(Beginning of Available records)

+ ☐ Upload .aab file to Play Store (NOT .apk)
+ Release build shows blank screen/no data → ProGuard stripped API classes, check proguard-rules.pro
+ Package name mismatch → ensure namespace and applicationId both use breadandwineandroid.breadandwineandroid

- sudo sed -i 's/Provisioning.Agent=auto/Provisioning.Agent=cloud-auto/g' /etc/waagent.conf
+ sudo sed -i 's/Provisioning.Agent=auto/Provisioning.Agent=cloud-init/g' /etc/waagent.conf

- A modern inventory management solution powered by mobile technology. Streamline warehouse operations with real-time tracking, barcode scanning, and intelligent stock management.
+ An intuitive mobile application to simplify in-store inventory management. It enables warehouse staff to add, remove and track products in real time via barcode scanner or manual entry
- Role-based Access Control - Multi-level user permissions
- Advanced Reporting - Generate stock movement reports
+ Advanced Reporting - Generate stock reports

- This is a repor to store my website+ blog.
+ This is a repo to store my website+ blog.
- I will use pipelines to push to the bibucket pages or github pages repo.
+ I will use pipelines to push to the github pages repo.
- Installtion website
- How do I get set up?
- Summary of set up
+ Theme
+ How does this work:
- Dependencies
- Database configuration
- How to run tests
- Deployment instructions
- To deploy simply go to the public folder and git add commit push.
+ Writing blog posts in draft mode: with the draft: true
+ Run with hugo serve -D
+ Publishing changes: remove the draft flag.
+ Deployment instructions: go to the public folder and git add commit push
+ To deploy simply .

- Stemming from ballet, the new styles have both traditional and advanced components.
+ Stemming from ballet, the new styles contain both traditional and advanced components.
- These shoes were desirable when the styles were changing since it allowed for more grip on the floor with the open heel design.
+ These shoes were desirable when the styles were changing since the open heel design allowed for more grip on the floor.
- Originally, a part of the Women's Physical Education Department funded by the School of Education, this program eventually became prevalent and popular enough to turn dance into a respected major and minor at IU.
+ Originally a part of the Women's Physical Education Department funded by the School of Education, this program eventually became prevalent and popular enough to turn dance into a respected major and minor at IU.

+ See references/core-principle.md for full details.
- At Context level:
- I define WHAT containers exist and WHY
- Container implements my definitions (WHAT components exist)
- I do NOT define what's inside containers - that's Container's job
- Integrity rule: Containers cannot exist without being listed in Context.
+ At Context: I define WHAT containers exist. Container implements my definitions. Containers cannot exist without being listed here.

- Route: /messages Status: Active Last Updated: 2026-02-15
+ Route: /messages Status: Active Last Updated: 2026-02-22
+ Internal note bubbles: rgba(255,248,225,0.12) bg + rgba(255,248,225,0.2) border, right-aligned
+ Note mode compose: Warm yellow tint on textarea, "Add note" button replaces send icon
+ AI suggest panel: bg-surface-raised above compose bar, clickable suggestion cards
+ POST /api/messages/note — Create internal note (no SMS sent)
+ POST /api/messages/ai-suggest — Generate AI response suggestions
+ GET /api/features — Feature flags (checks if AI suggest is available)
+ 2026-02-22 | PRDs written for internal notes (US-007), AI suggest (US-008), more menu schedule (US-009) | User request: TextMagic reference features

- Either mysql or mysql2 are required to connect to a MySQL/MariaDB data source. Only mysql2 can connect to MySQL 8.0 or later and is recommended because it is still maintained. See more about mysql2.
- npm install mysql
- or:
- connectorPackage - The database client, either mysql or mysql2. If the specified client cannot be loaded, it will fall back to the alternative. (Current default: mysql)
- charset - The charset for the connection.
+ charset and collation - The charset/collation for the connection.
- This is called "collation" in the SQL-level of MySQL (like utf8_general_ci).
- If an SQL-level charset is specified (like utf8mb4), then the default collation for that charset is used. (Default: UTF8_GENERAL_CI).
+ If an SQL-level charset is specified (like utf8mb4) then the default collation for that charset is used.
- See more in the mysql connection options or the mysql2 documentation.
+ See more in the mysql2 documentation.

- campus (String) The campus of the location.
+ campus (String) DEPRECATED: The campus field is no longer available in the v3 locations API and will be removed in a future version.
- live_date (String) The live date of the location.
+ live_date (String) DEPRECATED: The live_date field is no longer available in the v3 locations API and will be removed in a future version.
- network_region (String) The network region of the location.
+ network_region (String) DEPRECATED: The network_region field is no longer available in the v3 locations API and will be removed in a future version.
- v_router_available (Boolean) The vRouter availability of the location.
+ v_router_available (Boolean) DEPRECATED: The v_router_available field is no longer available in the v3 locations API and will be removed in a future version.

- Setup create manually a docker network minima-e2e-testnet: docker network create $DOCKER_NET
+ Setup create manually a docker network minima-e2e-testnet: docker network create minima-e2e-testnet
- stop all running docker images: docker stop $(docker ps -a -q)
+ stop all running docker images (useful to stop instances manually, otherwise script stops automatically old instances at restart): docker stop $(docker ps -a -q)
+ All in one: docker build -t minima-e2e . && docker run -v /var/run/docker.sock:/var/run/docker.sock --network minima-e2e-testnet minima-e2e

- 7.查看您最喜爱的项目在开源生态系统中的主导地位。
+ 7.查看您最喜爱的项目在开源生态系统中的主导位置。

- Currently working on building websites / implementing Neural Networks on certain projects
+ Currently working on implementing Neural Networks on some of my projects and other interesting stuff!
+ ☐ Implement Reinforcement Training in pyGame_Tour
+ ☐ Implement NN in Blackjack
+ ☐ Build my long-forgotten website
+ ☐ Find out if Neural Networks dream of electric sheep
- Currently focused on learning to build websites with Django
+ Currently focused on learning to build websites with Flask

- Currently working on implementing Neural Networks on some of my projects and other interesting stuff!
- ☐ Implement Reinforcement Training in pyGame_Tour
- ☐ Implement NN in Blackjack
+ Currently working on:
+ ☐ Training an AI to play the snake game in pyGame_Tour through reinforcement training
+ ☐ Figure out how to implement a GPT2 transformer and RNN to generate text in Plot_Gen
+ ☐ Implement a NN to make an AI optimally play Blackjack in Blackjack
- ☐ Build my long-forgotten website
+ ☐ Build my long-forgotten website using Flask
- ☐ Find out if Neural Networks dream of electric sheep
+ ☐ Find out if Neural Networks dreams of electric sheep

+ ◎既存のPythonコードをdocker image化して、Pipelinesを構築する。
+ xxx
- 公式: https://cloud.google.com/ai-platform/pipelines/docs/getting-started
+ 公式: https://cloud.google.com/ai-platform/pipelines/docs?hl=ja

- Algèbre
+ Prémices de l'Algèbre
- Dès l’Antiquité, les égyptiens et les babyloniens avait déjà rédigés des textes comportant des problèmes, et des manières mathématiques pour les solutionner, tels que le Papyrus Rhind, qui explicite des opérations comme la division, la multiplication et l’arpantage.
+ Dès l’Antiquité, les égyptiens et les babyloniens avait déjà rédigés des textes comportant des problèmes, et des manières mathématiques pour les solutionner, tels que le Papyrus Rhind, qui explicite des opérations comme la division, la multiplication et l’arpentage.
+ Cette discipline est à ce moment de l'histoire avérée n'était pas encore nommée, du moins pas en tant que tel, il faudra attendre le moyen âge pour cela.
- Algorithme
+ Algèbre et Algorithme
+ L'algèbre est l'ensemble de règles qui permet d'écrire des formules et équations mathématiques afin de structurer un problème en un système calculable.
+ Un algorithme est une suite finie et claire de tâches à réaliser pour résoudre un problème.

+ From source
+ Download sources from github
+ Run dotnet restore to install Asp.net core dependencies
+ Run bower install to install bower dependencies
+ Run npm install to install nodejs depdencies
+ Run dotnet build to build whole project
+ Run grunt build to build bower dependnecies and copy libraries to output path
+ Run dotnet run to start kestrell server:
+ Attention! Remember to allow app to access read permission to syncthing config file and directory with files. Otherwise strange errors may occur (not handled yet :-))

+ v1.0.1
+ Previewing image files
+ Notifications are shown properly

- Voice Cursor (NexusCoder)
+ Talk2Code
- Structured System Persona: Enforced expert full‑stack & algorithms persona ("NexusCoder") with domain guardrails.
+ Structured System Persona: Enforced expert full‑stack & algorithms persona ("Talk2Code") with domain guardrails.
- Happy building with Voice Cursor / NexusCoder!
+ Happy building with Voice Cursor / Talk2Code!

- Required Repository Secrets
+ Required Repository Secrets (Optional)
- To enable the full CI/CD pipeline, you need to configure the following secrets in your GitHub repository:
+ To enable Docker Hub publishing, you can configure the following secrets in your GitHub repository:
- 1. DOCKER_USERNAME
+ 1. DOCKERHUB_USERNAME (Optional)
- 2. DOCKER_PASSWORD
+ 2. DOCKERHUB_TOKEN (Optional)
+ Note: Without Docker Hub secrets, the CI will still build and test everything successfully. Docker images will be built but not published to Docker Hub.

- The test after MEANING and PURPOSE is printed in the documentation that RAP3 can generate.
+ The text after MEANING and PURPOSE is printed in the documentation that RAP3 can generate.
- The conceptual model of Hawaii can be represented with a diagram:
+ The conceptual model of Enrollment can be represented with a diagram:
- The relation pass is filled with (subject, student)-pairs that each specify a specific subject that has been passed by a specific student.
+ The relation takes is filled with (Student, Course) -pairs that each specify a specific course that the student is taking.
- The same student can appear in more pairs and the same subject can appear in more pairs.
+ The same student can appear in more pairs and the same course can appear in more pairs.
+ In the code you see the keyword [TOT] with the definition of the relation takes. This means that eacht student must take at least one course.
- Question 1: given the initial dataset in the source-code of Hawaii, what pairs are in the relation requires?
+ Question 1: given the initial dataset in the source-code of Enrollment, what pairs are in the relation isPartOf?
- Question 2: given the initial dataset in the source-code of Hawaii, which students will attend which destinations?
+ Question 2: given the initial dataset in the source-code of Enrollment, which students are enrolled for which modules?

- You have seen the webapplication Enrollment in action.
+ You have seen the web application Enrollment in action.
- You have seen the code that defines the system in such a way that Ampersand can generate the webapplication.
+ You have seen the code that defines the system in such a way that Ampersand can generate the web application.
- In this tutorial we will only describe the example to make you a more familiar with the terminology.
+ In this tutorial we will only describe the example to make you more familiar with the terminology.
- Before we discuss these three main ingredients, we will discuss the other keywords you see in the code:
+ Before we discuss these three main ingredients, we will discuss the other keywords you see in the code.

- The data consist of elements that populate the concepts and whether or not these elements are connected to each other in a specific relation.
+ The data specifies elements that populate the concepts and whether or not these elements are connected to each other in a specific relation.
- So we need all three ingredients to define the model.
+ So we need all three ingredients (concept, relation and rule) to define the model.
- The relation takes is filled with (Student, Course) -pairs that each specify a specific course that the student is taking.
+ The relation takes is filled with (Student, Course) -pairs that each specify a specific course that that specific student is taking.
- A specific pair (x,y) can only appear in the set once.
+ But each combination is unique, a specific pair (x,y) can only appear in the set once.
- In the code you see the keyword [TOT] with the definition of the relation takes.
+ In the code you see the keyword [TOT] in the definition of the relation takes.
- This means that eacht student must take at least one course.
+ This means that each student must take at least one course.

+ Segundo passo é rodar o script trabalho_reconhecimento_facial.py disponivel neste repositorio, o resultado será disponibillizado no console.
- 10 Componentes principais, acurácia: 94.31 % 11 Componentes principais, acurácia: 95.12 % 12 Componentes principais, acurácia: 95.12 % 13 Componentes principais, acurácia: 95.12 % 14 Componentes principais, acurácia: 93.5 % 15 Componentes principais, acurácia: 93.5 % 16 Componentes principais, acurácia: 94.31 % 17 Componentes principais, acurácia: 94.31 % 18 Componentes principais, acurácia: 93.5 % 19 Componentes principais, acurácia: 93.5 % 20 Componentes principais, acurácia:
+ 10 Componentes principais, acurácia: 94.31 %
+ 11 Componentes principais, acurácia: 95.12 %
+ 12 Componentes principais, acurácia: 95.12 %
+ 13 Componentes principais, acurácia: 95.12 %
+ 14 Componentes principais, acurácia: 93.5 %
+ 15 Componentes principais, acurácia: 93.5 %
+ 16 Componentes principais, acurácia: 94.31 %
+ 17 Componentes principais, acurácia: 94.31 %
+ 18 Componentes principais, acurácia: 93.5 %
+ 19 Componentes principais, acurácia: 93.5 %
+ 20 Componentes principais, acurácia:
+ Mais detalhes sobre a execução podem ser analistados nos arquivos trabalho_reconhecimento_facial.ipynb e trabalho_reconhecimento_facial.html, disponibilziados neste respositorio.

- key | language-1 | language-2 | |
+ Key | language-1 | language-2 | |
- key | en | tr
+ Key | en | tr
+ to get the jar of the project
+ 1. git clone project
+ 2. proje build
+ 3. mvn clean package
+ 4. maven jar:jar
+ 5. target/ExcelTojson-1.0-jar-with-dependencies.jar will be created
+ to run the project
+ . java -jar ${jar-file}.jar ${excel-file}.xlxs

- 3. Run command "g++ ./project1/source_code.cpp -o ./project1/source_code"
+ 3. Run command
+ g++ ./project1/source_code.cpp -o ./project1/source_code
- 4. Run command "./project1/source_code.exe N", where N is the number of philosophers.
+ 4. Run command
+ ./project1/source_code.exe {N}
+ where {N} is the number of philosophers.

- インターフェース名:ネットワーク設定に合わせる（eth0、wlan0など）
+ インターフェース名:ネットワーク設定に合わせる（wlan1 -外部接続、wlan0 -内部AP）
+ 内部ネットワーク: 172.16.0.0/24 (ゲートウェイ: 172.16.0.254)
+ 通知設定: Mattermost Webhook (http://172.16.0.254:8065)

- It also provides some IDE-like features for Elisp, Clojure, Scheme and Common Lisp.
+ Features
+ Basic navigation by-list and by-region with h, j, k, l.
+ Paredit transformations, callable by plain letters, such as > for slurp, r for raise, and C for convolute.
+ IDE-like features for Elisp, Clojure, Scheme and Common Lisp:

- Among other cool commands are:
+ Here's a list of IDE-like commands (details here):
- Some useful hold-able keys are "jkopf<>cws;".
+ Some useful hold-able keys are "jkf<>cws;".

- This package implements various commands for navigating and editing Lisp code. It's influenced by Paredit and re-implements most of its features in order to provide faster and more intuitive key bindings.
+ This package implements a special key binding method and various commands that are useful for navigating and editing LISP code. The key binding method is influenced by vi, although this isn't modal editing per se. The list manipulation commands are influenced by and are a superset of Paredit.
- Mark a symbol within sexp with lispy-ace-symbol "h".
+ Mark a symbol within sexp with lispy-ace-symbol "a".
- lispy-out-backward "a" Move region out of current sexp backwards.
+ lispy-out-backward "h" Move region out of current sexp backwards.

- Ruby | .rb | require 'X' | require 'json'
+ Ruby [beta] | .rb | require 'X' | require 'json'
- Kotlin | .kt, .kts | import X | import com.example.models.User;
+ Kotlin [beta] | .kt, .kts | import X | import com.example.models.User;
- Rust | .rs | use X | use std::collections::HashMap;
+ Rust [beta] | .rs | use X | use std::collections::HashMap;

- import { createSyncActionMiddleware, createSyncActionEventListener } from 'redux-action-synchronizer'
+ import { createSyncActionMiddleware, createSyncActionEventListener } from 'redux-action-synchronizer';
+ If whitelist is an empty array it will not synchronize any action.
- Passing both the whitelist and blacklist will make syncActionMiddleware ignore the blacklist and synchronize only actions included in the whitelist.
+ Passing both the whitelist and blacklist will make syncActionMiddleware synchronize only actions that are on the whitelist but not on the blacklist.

(End of Available records)

* **Directions for this task**: In the records above, find the lines holding "within". Copy each one.

* **Task output**:
- Mark a symbol within sexp with lispy-ace-symbol "h".
+ Mark a symbol within sexp with lispy-ace-symbol "a".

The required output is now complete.